# Spinner baits in the surf



## Mark Law (Sep 17, 2006)

Has anyone ever used a red spinner bait W/ willow blade in the surf before? Thanks in advance.:fishing:


----------



## RuddeDogg (Mar 20, 2004)

I use them. I prefer to use the in-line spinners. They work great for striper and blues up here.


----------



## Sully (Dec 13, 2007)

*Of course*

I use stump jumpers, and color the inside of the blade with red magic marker, blue and white with mylar and a mogoba 7 inch tail and the stripers love it.

No striper is safe.


----------



## basstardo (Jun 5, 2006)

I've used those as well as buzz-baits. Stripers in the surf on topwater lures is a blast.


----------



## sprtsracer (Apr 27, 2005)

Stripers??? What kind of fish is that???


----------



## Mark G (Nov 15, 2004)

Interesting concept- haven't tried it as I wouldn't think they would cast very well, and would think the retrieve would have to be on the fast side- especially on an in coming wave- might have to move a couple from the "freshwater" bag over to the salt bag and experiment.

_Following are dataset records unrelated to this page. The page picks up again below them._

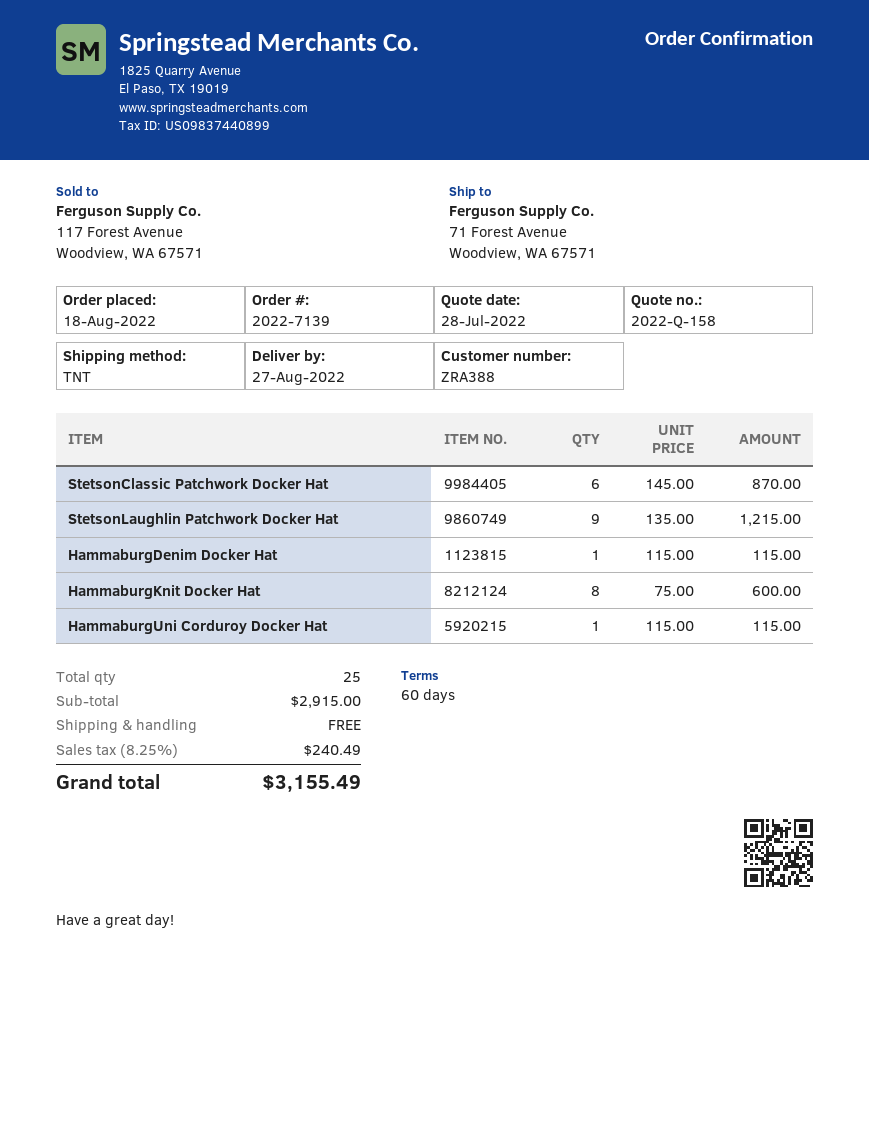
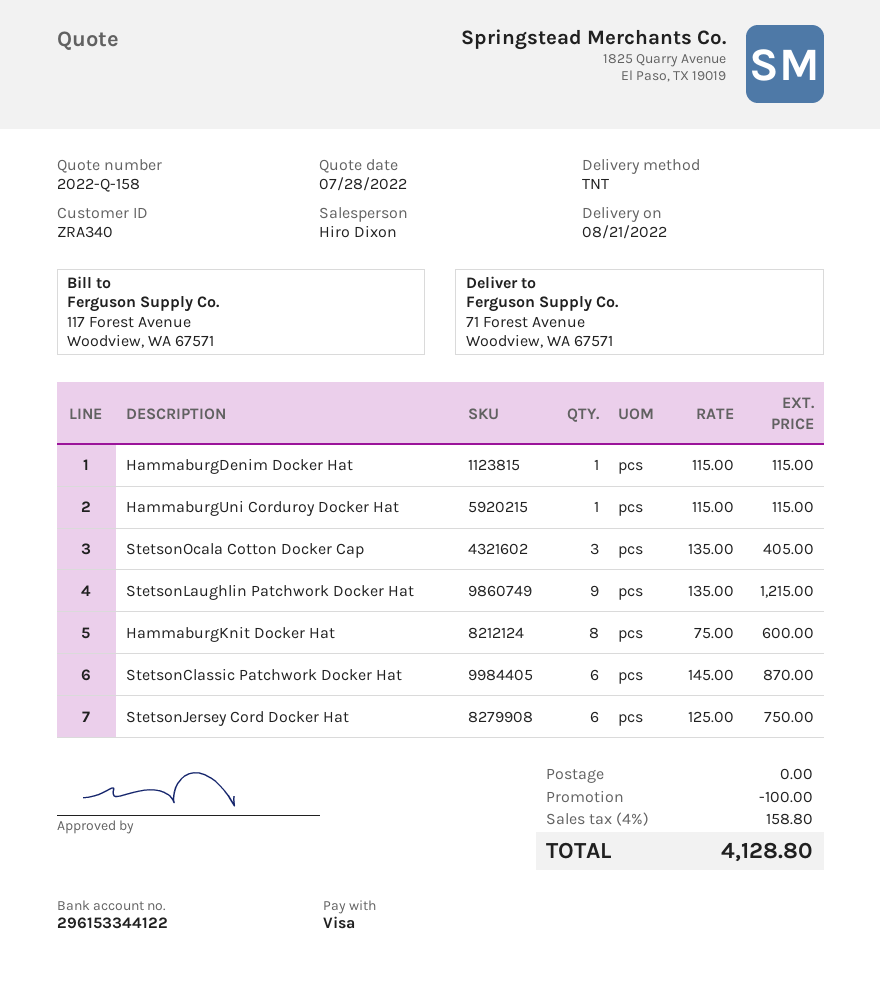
delivery date: 2022-08-27 -> 2022-08-21
customer number: ZRA388 -> ZRA340
StetsonOcala Cotton Docker Cap: none -> 3 x 135.00 = 405.00
StetsonJersey Cord Docker Hat: none -> 6 x 125.00 = 750.00
discount: none -> 100.00
tax: 8.25% = 240.49 -> 4% = 158.80
total: 3155.49 -> 4128.80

What kind of rod are you folks using and what weight for the spinner baits ?


----------



## Mark Law (Sep 17, 2006)

I'm using a 7' shakespeare MH _Inshore Lite Rod_ w/ a PENN SSG460 Reel. Spinner baits are white 3/4 oz and red spinner is a 3/8 oz.


----------



## chilehead2 (Jun 20, 2006)

*spiner baits*

Been fishing 3'\8 white head/white skirt bomber spinner baits with single silver blade and screw tail clear silver glitter tail for several years now but in back bay not in surf hummmmm. I have thought about trying other colors but have never found that this didnt work. Haventcaught many trout, ut flounder and them reds eat em up.

Trailing stops protect your profit while stops protect your capital.


----------



## RuddeDogg (Mar 20, 2004)

I do alot of back bay fishing and I use a Penn Pursuit combo, 7ft rod, 8-17lb, 1/4-3/4 with a Penn Silverado svs5000.

I also use a Tica Flats Master tc2, 8ft, 10-17lb, 1/2-1 with a Shimano Spheros 3000. Both reels are spooled with 20lb Berkley Braid. 

The lures I use are:
H & H Strike Blades in 3/8
Uncle Buck Bucktail Skirt Buzzer in 3/8
Strike King Redfish Magic in 1/4
Dot Remover Grub in 1/4
Booyah Red Daddy Jig in 1/4

I have had pretty good luck with the Uncle Bucks and Dot Remover grubs.


----------



## 13lbflounder (May 4, 2008)

Try a big 1 or 2 oz Ledgebuster with a willowleaf. I have caught hawg bass on them from Georgia to Virginia.


----------



## Fish'n Phil (Nov 11, 2002)

Never tried a spinnerbait in the surf but I like them for puppy drum in the rivers. A great search bait to use along the grasses. I've had my best luck with 1/2 oz. chartreuse Strike King spinnerbaits. The strikes are vicious!

A couple years ago I bought a Booyah 3/4 oz. spinnerbait in black with a big Colorado blade. Talk about major vibration. Haven't caught anything with it though.


----------



## SmoothLures (Feb 13, 2008)

Seen 'em use them in creeks for reds on TV. They were plastic shad bodies but I'd imagine the regular stranded bodies would work too.


----------



## jlentz (Sep 11, 2005)

I have fished small in line spinners on ultra light rods inshore catching flounder, blues, spanish macs, puppy drum and schoolie stripers. They work great when there is a lot of very small bait around. I have used a saltwater spinnerbait made by Boone a few times but have not had any luck on it.

John


----------



## Charlie2 (May 2, 2007)

*Spinner Baits*

A spinner bait will work in the surf.

When we fished in brackish water for Largemouth Bass bass with spinnerbaits , we would often catch redfish along the marsh along with the bass.

I was surffishing one day when I noticed a spinnerbait hanging in the bucket and decided to try it just for grins. The redfish(drum) literally tore it up.

Since then, when surf fishing, I always have a couple hanging in the bucket(Just in case) a school of redfish comes by. I know they will take one.

They seem to prefer gold willowleaf ones in the surf with either plastic or a skirt. Both will be destroyed..

I made some spinnerbaits per se, using a 4 oz egg sinker, coat hanger wire and big hook, They cast better on the surf gear. I thought about making a mold, but never did. I went to lighter gear and can fish store bought lure left over from my freshwater fishing days. C2


----------



## Sully (Dec 13, 2007)

*Ulgy Stick and BG*

I use ( casting aritfuals) a 7' ugly stick with a Dawia Black Gold # 5000 thats over 25 years old. 17 lb XT, My favorite evening -early morning lure is a 7" cordell broken back minnow and just wait till they knock it, but it must be semi-flat, no chop.
OH WAT FUN IT IS>>>>>>>>>>>>>>>>>>>>>

No striper is safe.........


----------



## Mark Law (Sep 17, 2006)

*Thanks!*

Thanks alot for the great info its very much appreciated! I'll put it to great use this Sept. when i head down to the gulf (pcb). Good fishin and tight lines to all! 
Mark <::><


----------



## eric (Oct 24, 2007)

point jude pojee with spinner blade..

the best of both worlds... a spoon.. and a spin blade..


----------



## GregL (Sep 16, 2007)

ooeric, do you have a picture or link to this lure?

Greg


----------